We’ve had equal custody for 10 years now and I find that hard enough to take. I could probably handle SS11 full-time if I had to but I absolutely and categorically need the 50% of time we get kid-free to recharge from my SD12 and prepare for the next onslaught. SD is a very difficult kid that requires a lot of patience (something I don’t have) so the longer I have to put up with her in a block of time the more irritable I get. I usually always find myself barely able to stand being around her at all towards the end of every block of time we have with the skids her so that irritation would just bottle up and explode if there was no reprieve.

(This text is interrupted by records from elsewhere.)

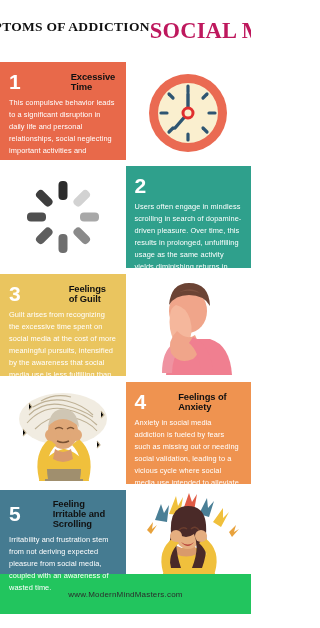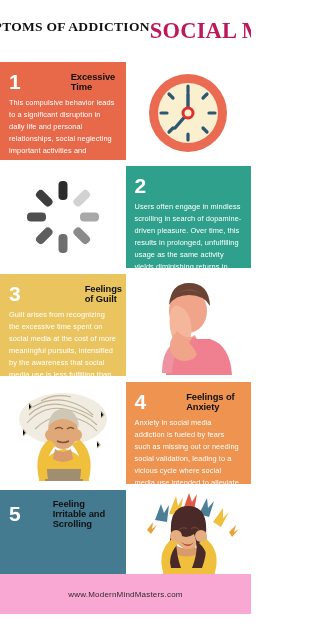"Feelings of Guilt" div.ttl { margin-left: 32px -> 16px }
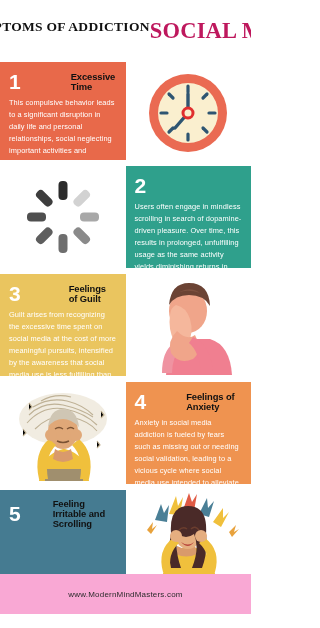"Feelings of Anxiety" div.ttl { margin-left: 8px -> 0 }
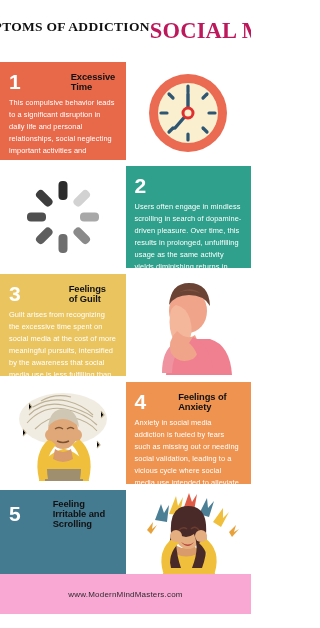"Irritability and frustration stem from" div.body { html: none -> <div>Irritability and frustration stem from not deriving expected pleasure from social media, coupled with an awareness of wasted time.</div> }
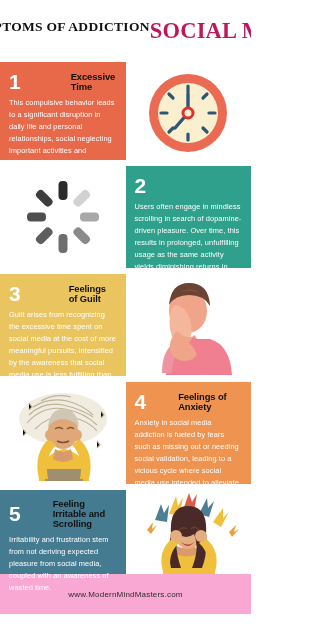"www.ModernMindMasters.com" .footer { background: #f9a8d4 -> #22c55e }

My biggest fear now the skids are both almost teenagers is if either wants to live with us full-time as they get older as I know it will start a fight between DH and me. Not because DH is unreasonable – he’s not. DH would never agree to a custody change without my agreement. However, he would probably want to say yes (if nothing else just because it would reduce BM’s influence) and would probably resent me somewhat if I prevented that. Then again DH loves his kid-free time too so maybe not. At least we are on the same page on boundaries and no unannounced visits!

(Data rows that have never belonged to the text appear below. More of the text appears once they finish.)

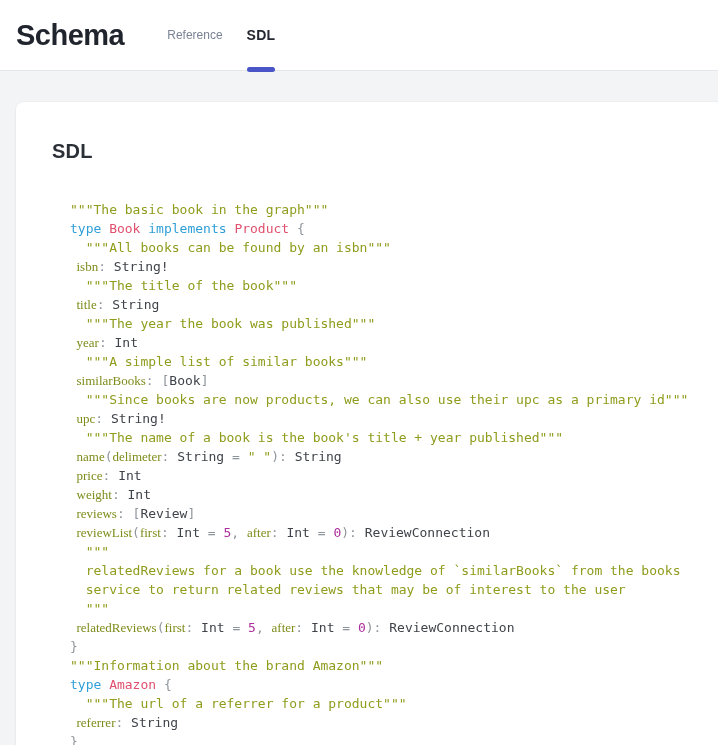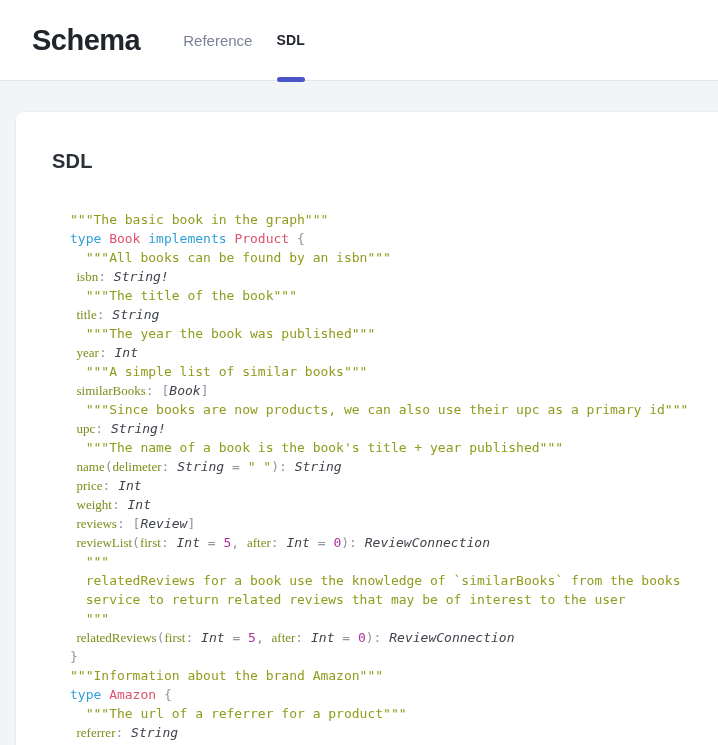"Schema" .header { height: 81px -> 71px; padding-left: 32px -> 16px }
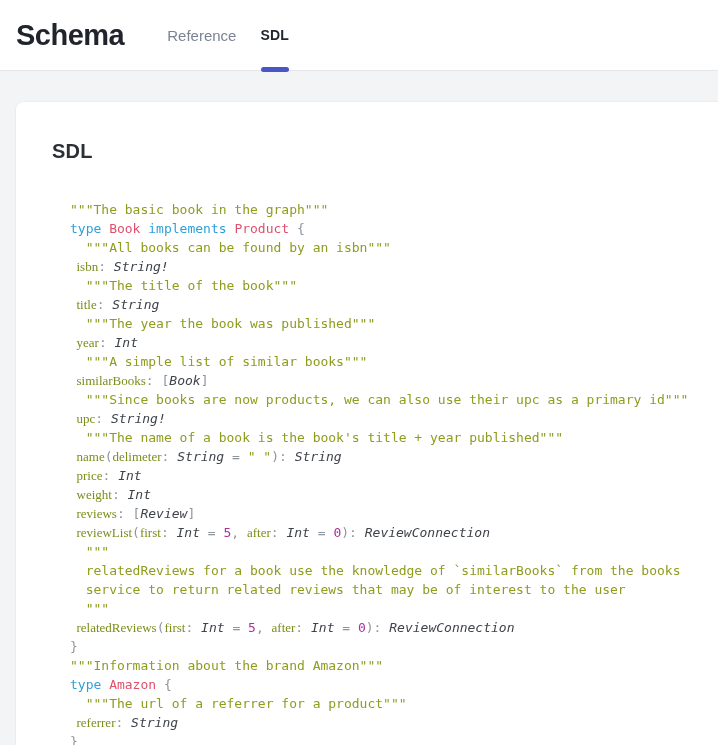"Reference" .tab { font-size: 15px -> 12px }
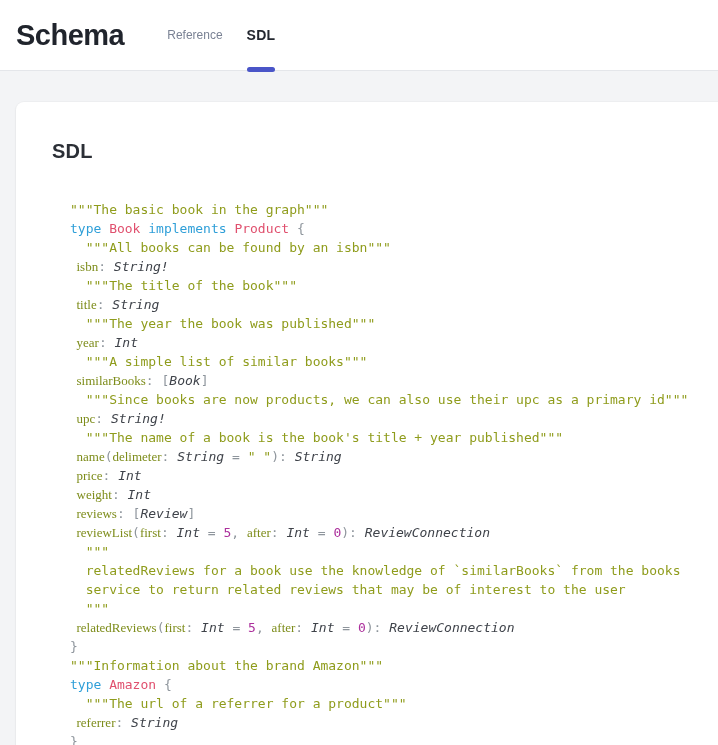"String!" .tok-w { font-style: italic -> none }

I told DH I would support him
I told DH I would support him if he wanted 50/50, but I was not interested in taking more weekends with SSs (which was what BM wanted DH to take because she wants more weekends without the kids). I consider the weekends our free time and I like to have some free time alone with DH. Also, DH has a tendency to drop everything and cater to his kids when they are with us, so I can only handle that about twice a month. If we had them for more regular parenting time, we'd all be doing what we needed to do, so we wouldn't have to entertain like we do on weekends. Yes, my DH is a bit of a disney dad.
Yes! My DH is a Disneyland
Yes! My DH is a Disneyland Dad. In his mind now that his sons are in JH and HS he feels his job is done and they turned out wonderful. They are socially awkward and can't do simple tasks. But they play those video games and stay on YouTube. I digressed. If full custody becomes a thing, I guess I will be divorced. That would definitely present a challenge for my disengagement process/plan.